Wednesday, 25 February 2009

Give up Suffering for Lent

Of all the events on the Christian calendar, there is not one so repulsive, so anti-life and so altruistic as Lent.

Lent is a 40 day celebration of suffering. While originally it was a period of religious fasting, today its participants tend to just give something up that they like - but the principle is the same.

Christianity, like all altruistic codes, is riddled with a love of suffering. The good, they will preach, is to harm yourself so that others may benefit. The belief that the pleasure of one man necessitates the pain of another leads Christians to believe it is good to go without, so that others can go with. Note how Christ, the figurehead of Christianity, is said to have died and suffered not for his own vices - but for the sins of everybody else!

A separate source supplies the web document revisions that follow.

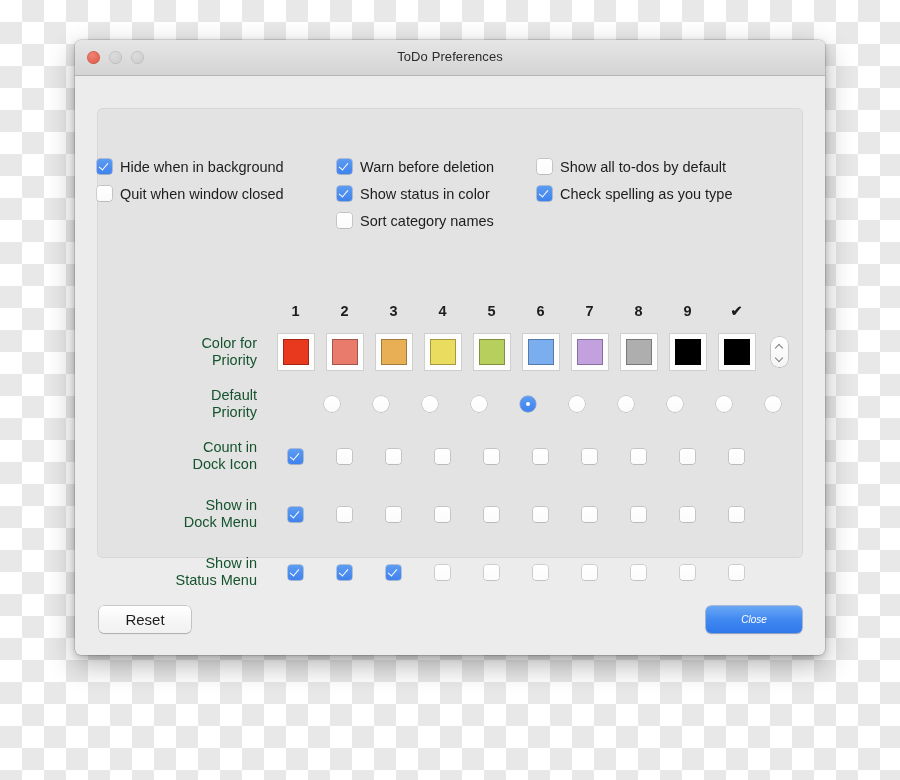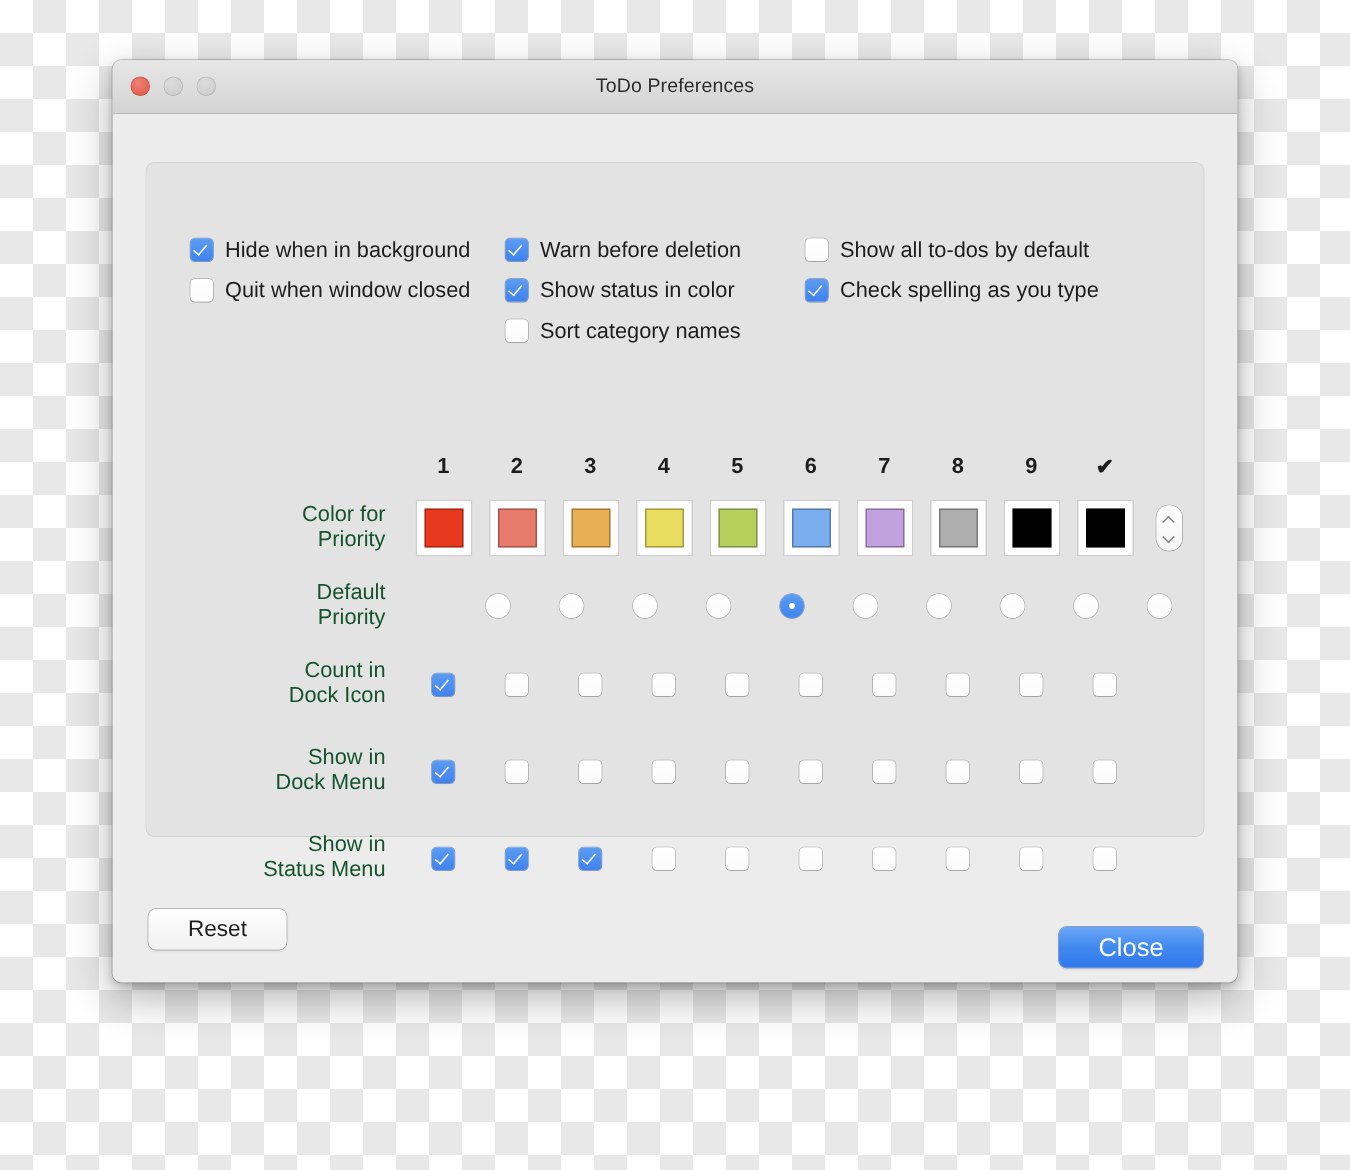--- a/index.html
+++ b/index.html
@@ -132,7 +132,7 @@
   .cb-col {
     box-sizing: border-box;
   }
-  #cb-col-0 { width: 240px; padding-left: 30px; }
+  #cb-col-0 { width: 240px; }
   #cb-col-1 { width: 200px; }
   #cb-col-2 { width: 266px; }
 

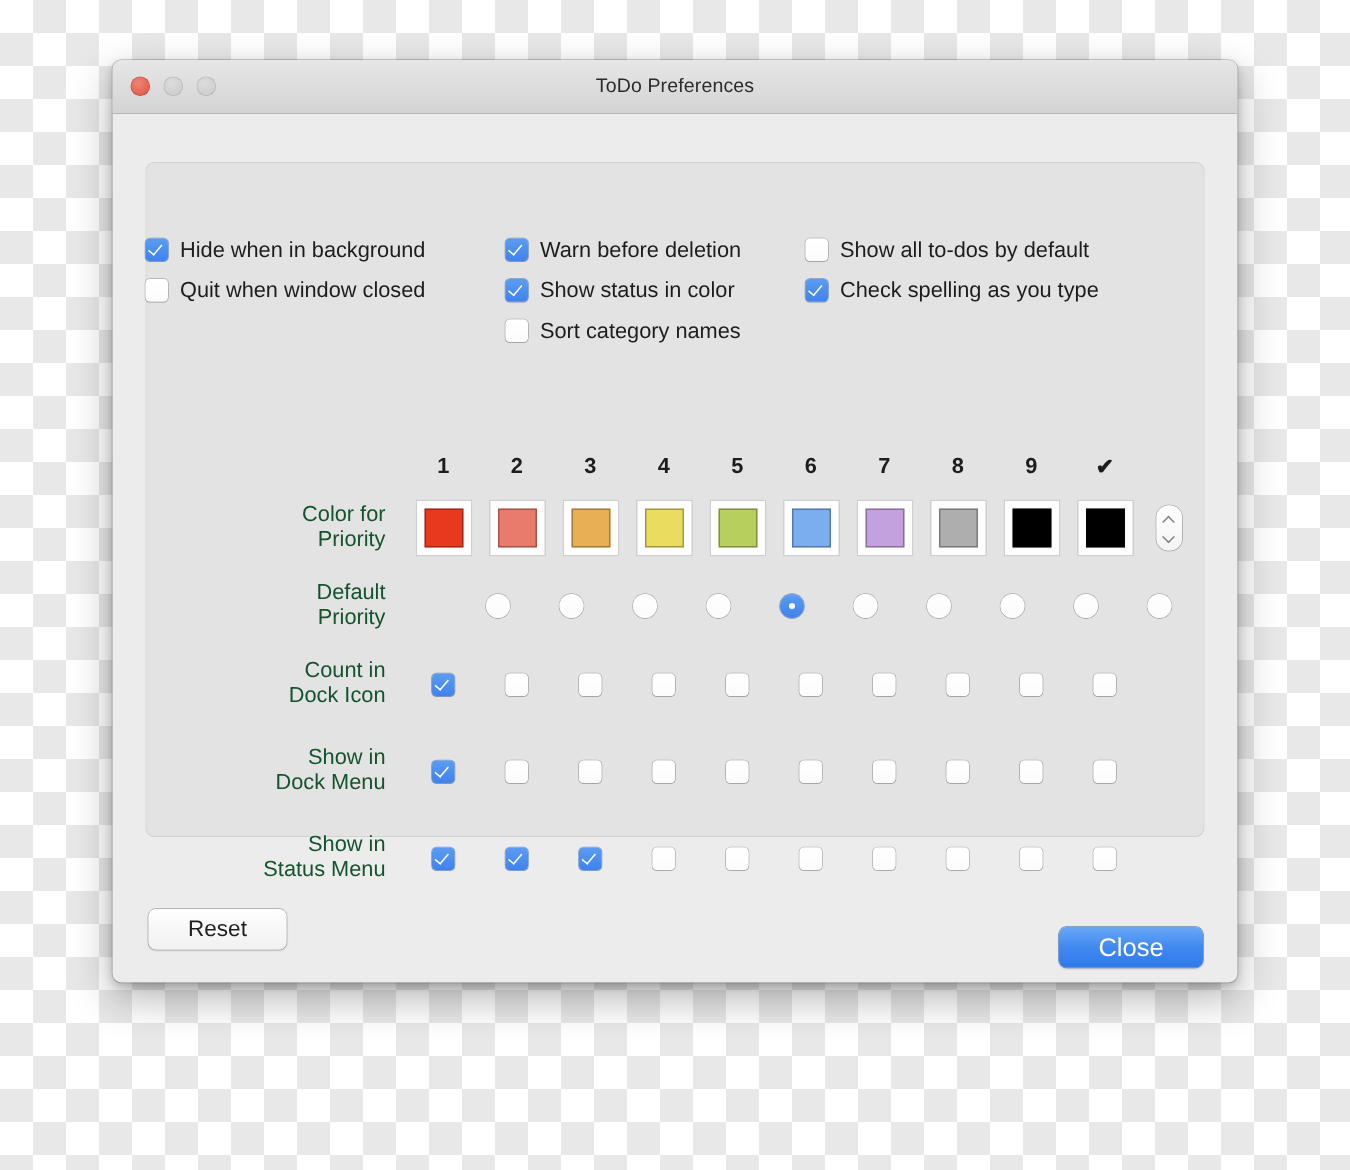--- a/index.html
+++ b/index.html
@@ -307,18 +307,19 @@
   #btn-close {
     position: absolute;
     right: 23px;
-    bottom: 10px;
+    bottom: 22px;
     height: 27px;
     min-width: 96px;
     border-radius: 5px;
     background: linear-gradient(to bottom, #6aa8f6 0%, #4189f0 50%, #2f78ec 100%);
     box-shadow: 0 0 0 0.5px rgba(30,84,170,0.65), 0 1px 1.5px rgba(0,0,0,0.18);
-    font-size: 17px;
+    font-size: 10px;
     color: #ffffff;
     display: flex;
     align-items: center;
     justify-content: center;
     cursor: default;
+    font-style: italic;
   }
 </style>
 </head>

Accordingly, on Lent they will find something that they enjoy, and stop enjoying it! Let's use a popular example, chocolate. They enjoy chocolate, they can (presumably) afford chocolate (both in financial and medical terms) - yet they choose to stop buying it. Subsequently, they experience less of what they like and the people they buy it from make less money - yet somehow this is good. Suffering in order to remember voluntary suffering is similar to making others suffer to remember torture. Suffering is a bad thing, any desire to make more of it is irrational, anti-man and altruistic.

I shall be indulging myself over Lent. I will produce more, make more money, work harder and enjoy myself more. Subsequently I will be a happier person, and the people I trade with will be more prosperous too: then after 40 days I can laugh at the first Christian who foolishly claims he has been more moral than me.

3 comments:

Harold said...

It's sort of like those silly 24 hour fasts that church youth groups sometimes do. I guess it was supposed to make us more humble, lol.

Charlotte Gyseman said...

I gave up suffering for lent. Suffering hangovers that is.
Yes, I gave up alcohol [and also chips, but only as a group thing in an attempt to be more creative with potatoes]. I wouldn't say I'm suffering, as a nice J20 tastes awesome and costs the same pretty much as anything I'd have with alcohol [in some cases cheaper]. Although I am missing chips and cheese a little.

That said, anyone who knows me knows I'm not doing this for religious reasons.

Also, I think the whole "Jesus died for our sins" thing is a total cop out. I read something somewhere that basically said that if you're feeling guilty, the only way to rid yourself of that guilt is to become one with Jesus and accept that he died for all the sins you have committed and all the sins you will commit. That the ultimate punishment is death, and that Jesus was the only one who could remove our sins because he had no sins of his own. Blah blah blah.

So you feel guilty about something, so you think, "oh, but Jesus died for me." What if you then start feeling guilty that an innocent dude died because of your sins? Easy they say, you become one with him, your sins are his sins, he dies, and removes you guilt debt or whatever...

O.o Total cop out.

Roberto 'Tito' Sarrionandia said...

If you gave up alcohol for lent, and enjoyed giving it up, then you sort of didn't take part in lent.
The idea is that you make a personal sacrifice (IE: Do something that makes your life worse!)

Because suffering is the standard of value according to the Christian church.

Mother Theresa celebrated the pain of her 'patients' in the Home for the Dying, Calcutta (Watch Penn & teller's "Bullshit!" episode about her).

The church is full of contradictions, and evil.